En 2054, les individus peuvent voyager dans le passé mais la police du temps veille afin de préserver la réalité. Suivez l’agent Tarik dans RetroActive en mission mais aussi dans sa vie personnelle compliquée.
Un garde du temps
Dans RetroActive, Tarik vient d’intégrer un service d’élite ultra secret : le Bureau des affaires temporelles. Cette agence américaine utilise la technologie temporelle pour empêcher que des individus ou des États bouleversent la réalité. Alors que des anomalies apparaissent, Tarik doit en découvrir l’origine. Mais pourquoi ne cesse-t-il en même temps de mourir ?
RetroActive démarre en quatrième vitesse : nouvellement engagé, Tarik doit poursuivre un tueur sur les toits. En effet, cet ancien agent du Bureau a trahi. Il a choisi une réponse personnelle à la question ultime du voyageur temporel : faut-il tuer Hitler ? Le bureau ne peut accepter ce changement majeur du passé. A la fois scénariste et dessinateur, Ibrahim Moustafa a déjà creusé ce rapport au temps dans son livre précédent en réécrivant Le Comte de Monte-Cristo, roman d’Alexandre Dumas pour un faire de la science-fiction. Il y a de nouveau une dimension de science-fiction dans RetroActive. Le voyage dans le temps se fait par une montre et un ascenseur. Mais, au quotidien, les décors ressemblent de notre présent et la mission de Tarik est proche de celle de la sécurité intérieure des États-Unis. Comme un agent secret, sauver une vie est parfois un mauvais choix.

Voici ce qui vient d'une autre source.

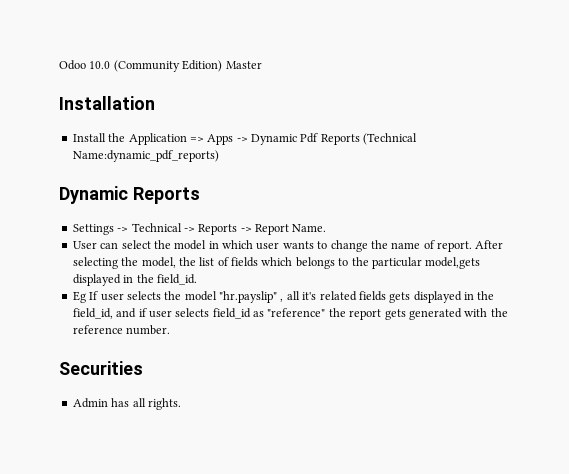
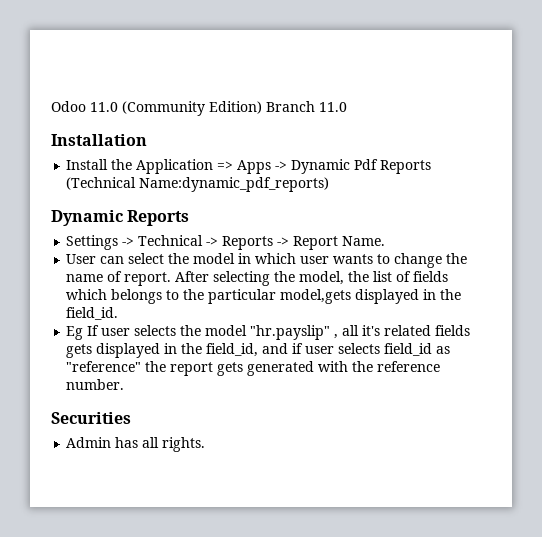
[89,61,111,69] 10.0 -> [90,102,118,112] 11.0
[225,61,262,69] Master -> [266,101,347,112] Branch 11.0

Après cette introduction linéaire, la suite de RetroActive est plus perturbante car Tarik meurt lors d’une opération… avant de revenir à la vie. En effet, un agent ne peut mourir tant que la mission n’est pas remplie. Avant, il doit subir une série plus ou moins longue de boucles temporelles pour trouver la solution. La lectrice ou le lecteur est tout aussi perturbé que le héros dont l’esprit est bousculé par ces voyages temporels successifs. La structure du livre devient plus complexe car on suit d’un côté une série de boucles temporelles sur une mission contre un groupe survivaliste et d’un autre côté la vie quotidienne et professionnelle de Tarik. Une frise chronologique en bonus permet de comprendre cette différence entre ce temps potentiel et le temps présent. Pour préserver sa raison, Tarik utilise une suite de chiffres certifiant qu’il ne perd pas la mémoire.
Des problèmes de mémoire
En effet, il craint de devenir fou comme sa mère. Tarik n’est pas seulement un agent mais il a une vie personnelle compliquée. Si, dans son métier, il sauve le temps, il court après dans sa vie de famille. Entre deux missions, il doit accompagner sa mère dans une maison de retraite mais elle refuse. RetroActive présente un conflit de mémoire familial. Sa mère ne peut accepter de quitter la maison et Tarik a honte de devoir abandonner sa mère dans un ehpad. On sent hélas peu ces sentiments car les visages sont très peu expressifs. Ce conflit personnel est aussi culturel. Fait assez rare dans les comics, RetroActive place au centre un héros arabe comme l’auteur, Ibrahim Moustafa. On lit de l’arabe et cet aspect multiculturel est d’autant plus rafraîchissant qu’il n’est jamais démonstratif mais fait partie du cœur du récit. Le racisme semble avoir disparu car dans le Bureau différentes communautés collaborent sans heurts. En effet, la mère de Tarik perd la mémoire alors que son fils doit préserver la mémoire collective. Sa mission le fait remonter aux sources du continent américain. Rétroactive permet de relire le passé sous l’optique tout de même des grands hommes. D’autres récits récents comme L’histoire populaire de la France ont nuancé cette idée. Dans une vision progressiste, un arabe défend le passé du pays mais aussi le présent. Le récit intègre une dimension géopolitique car cinq États possèdent un accélérateur temporel et les occidentaux se méfient des Russes et des Chinois. De plus, il y a également des traîtres dans l’agence.
Comme son héros, RetroActive est une histoire complète aux multiples facettes. Il cache un scénario très complexe et malin derrière un dessin plus fade par un encrage peu présent et une colorisation neutre. Le lecteur est totalement plongé dans les différentes strates du passé et ne voit plus le temps s’écouler avant d’avoir lâché le livre à la dernière page.